La classe de neige », récompensé du Prix Femina 1995, est le dernier roman d'Emanuel Carrère qui s'est depuis détourné du genre fiction stricto sensu. Ce court récit (147 pages) a acquis en une vingtaine d'années le statut de petit classique de la littérature française. Est-ce mérité ?
Nicolas, un jeune garçon extrêmement solitaire et craintif, assailli d'angoisses et pensées morbides, est envoyé en classe de neige.
Coupé de sa famille, mais entièrement sous l'emprise de son père, Nicolas ne cesse de cauchemarder chaque nuit. Pour garder l'intérêt d'un de ses camarades, Hodkann, il va se mettre à inventer des histoires de vols d'organes, maladivement obsédé par l'agencement et les dysfonctionnements du corps humain. Au final, la réalité se révèle plus éprouvante que ses fantasmes les plus cruels.
Toute le talent d'
Emmanuel Carrère tient dans sa capacité à plonger son lecteur dans la tête d'un enfant de dix ans. Un petit garçon encore qui, tout au long de cette semaine loin de chez lui, va utiliser tous les moyens possibles pour se rassurer et éviter à tout prix de se faire submerger par ses angoisses.
Des peurs classiques et habituelles, liées à la difficulté pour un enfant de cet âge de se confronter aux autres, et au monde extérieur. Mais surtout, des peurs anormales, nées d'un mystère - le père - et d'un drame - la disparition d'un autre enfant - qui vont se révéler beaucoup plus concrètes qu'un simple cauchemar.
Il plane donc sur le récit une impression permanente d'angoisse. À l'image de Nicolas, le lecteur s'attend à tout moment à ce qu'une catastrophe survienne. Sa personnalité, ses peurs, le rendent en effet trop vulnérable pour que l'on puisse imaginer une issue heureuse. «
La classe de neige » est ainsi un roman à la fois oppressant et palpitant.

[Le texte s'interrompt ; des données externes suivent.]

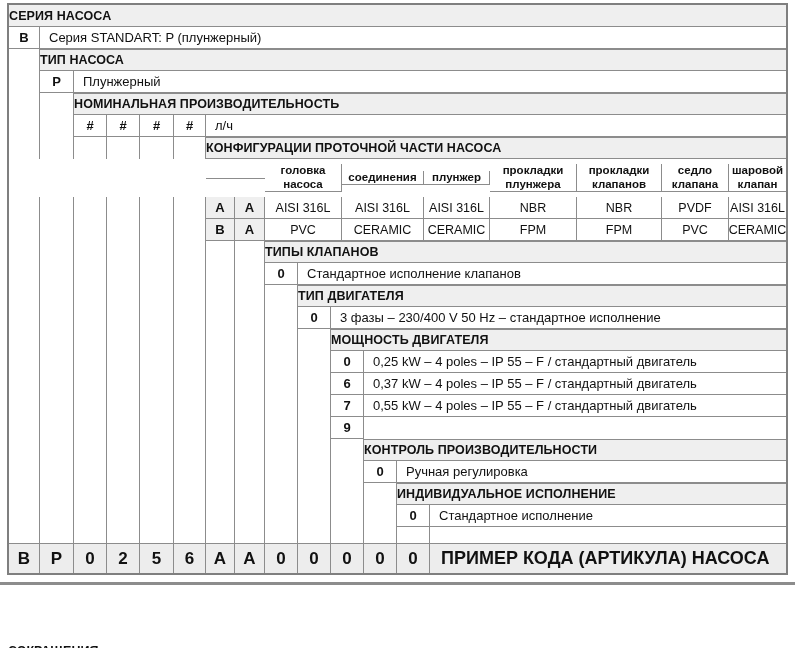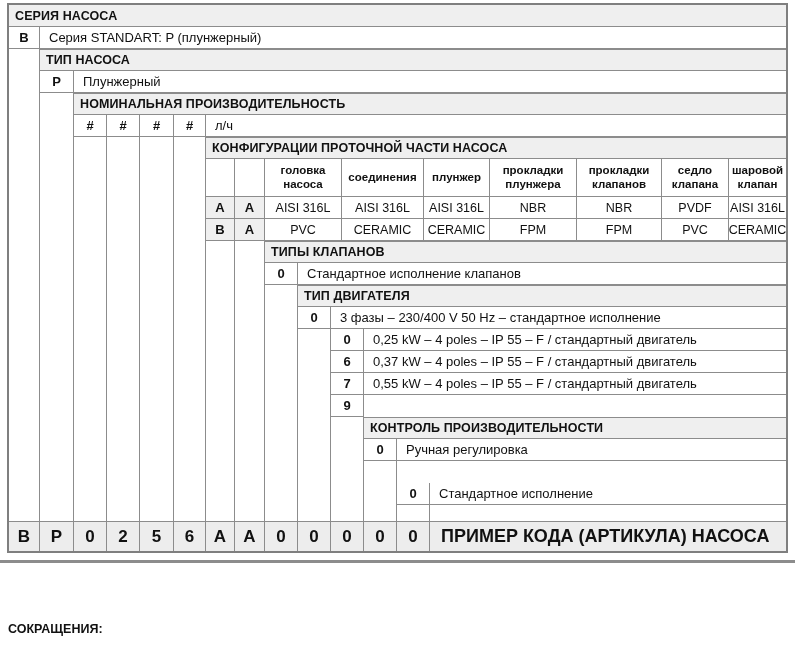"СЕРИЯ НАСОСА" .hd { padding: 0 6px -> 0 0 }
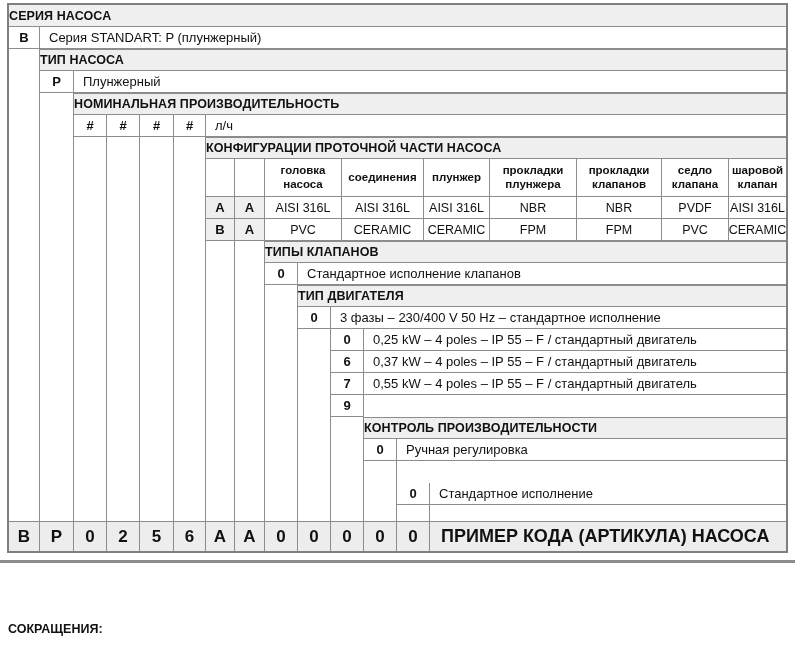"головка насоса" .row.r-tall { align-items: none -> center }
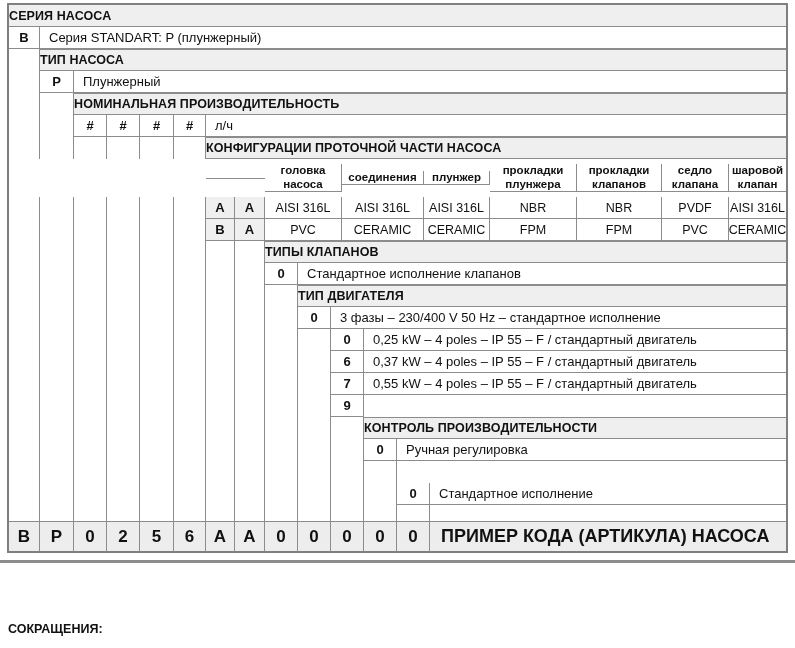"МОЩНОСТЬ ДВИГАТЕЛЯ" div.row { html: none -> <div> <i></i> <i></i> <i></i> <i></i> <i></i> <i></i> <i></i> <i></i> <i></i> <i></i> <div>МОЩНОСТЬ ДВИГАТЕЛЯ</div> </div> }
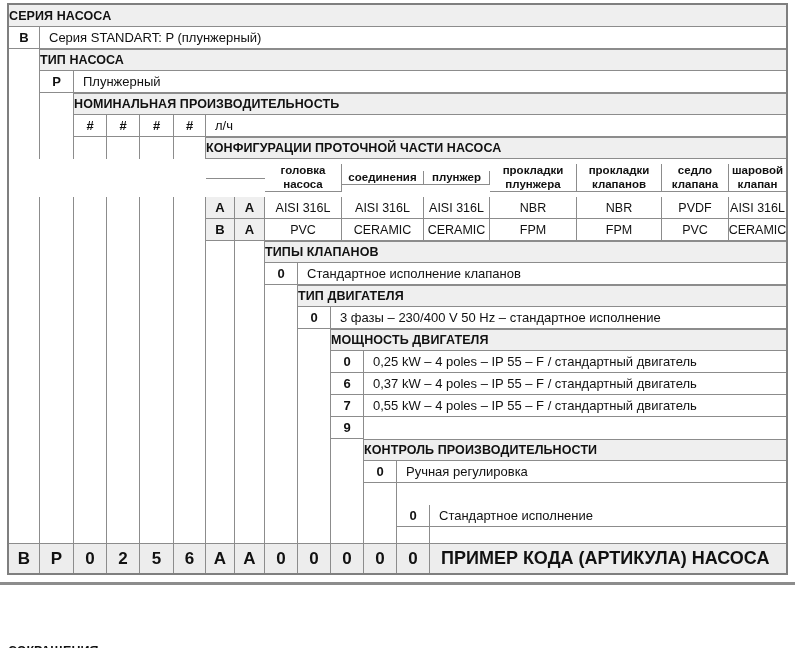"ИНДИВИДУАЛЬНОЕ ИСПОЛНЕНИЕ" div.hd { html: none -> <div>ИНДИВИДУАЛЬНОЕ ИСПОЛНЕНИЕ</div> }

Une jolie réussite que ce roman, écrit dans un style sobre et précis. Grâce à une narration maîtrisée de bout en bout,
Emmanuel Carrère retranscrit avec grand talent la psychologie d'un enfant angoissé, en recherche de reconnaissance, livré à lui-même, seul face au groupe qu'il croit d'emblée hostile. En lui, une confusion certaine entre la peur et le désir, le cauchemar et le rêve, la réalité et la fiction. En définitive, un récit percutant sur le pouvoir de l'inconscient chez l'enfant, sur la force de l'intuition, de l'imaginaire et du fantasme.